Exact copy required. Repeat the records, but keep the pictures out.
#### PROVIDED INFORMATION ####
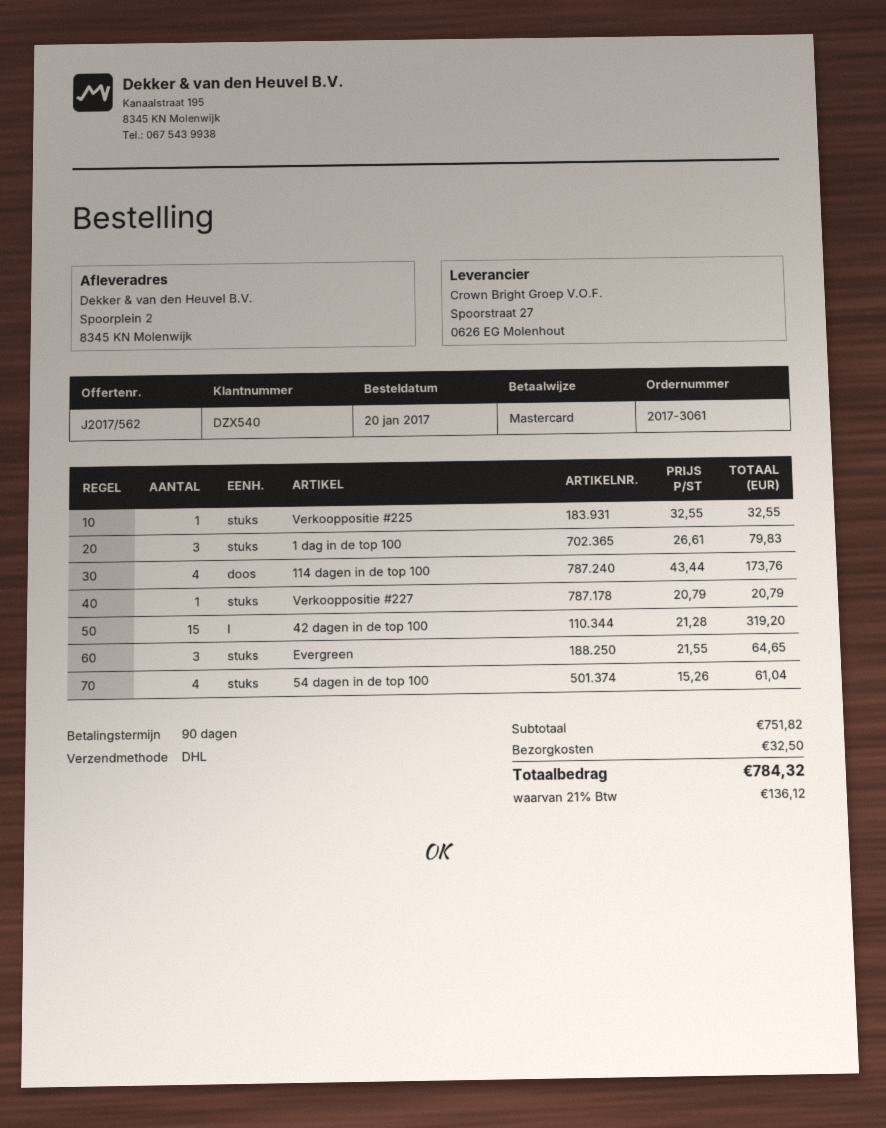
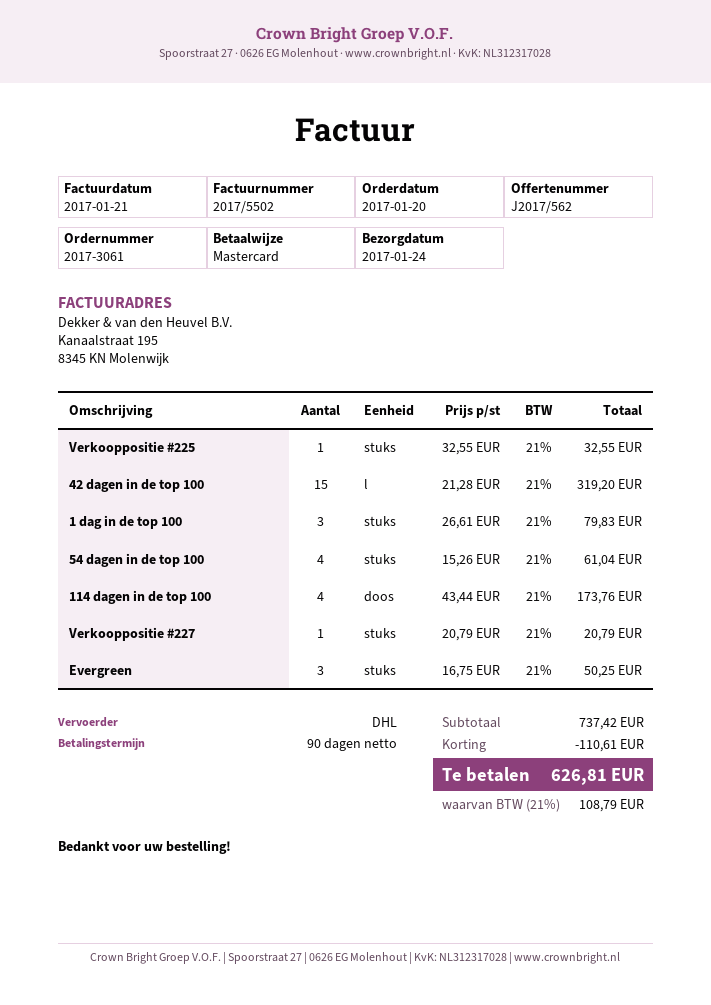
Evergreen: 3 x 21.55 = 64.65 -> 3 x 16.75 = 50.25
subtotal: 751.82 -> 737.42
discount: none -> 110.61
shipping: 32.50 -> none
tax: 21% = 136.12 -> 21% = 108.79
total: 784.32 -> 626.81

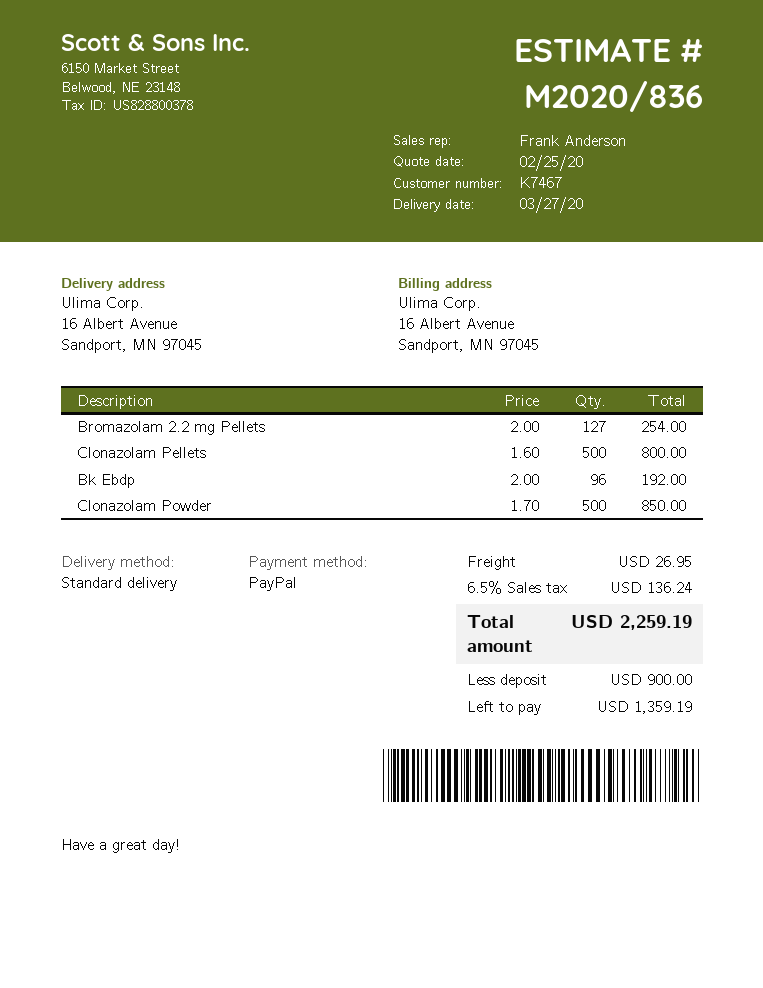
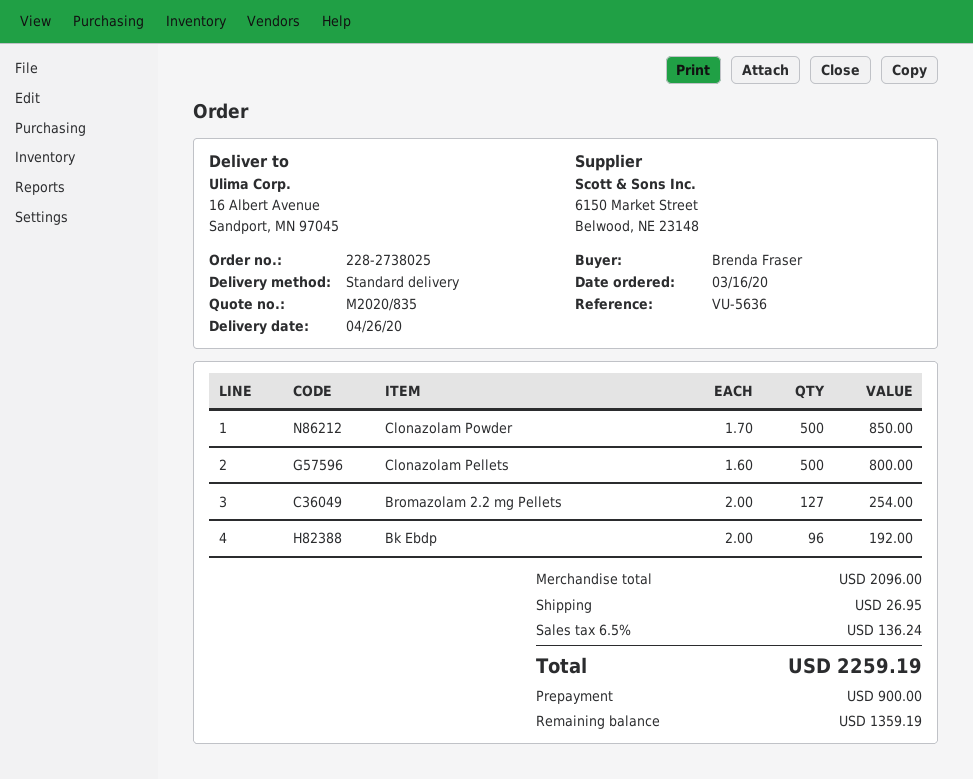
quote number: M2020/836 -> M2020/835
delivery date: 2020-03-27 -> 2020-04-26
####
▶ **SOLUTION FOR THIS EXERCISE**:
Evergreen: 3 x 21.55 = 64.65 -> 3 x 16.75 = 50.25
subtotal: 751.82 -> 737.42
discount: none -> 110.61
shipping: 32.50 -> none
tax: 21% = 136.12 -> 21% = 108.79
total: 784.32 -> 626.81

quote number: M2020/836 -> M2020/835
delivery date: 2020-03-27 -> 2020-04-26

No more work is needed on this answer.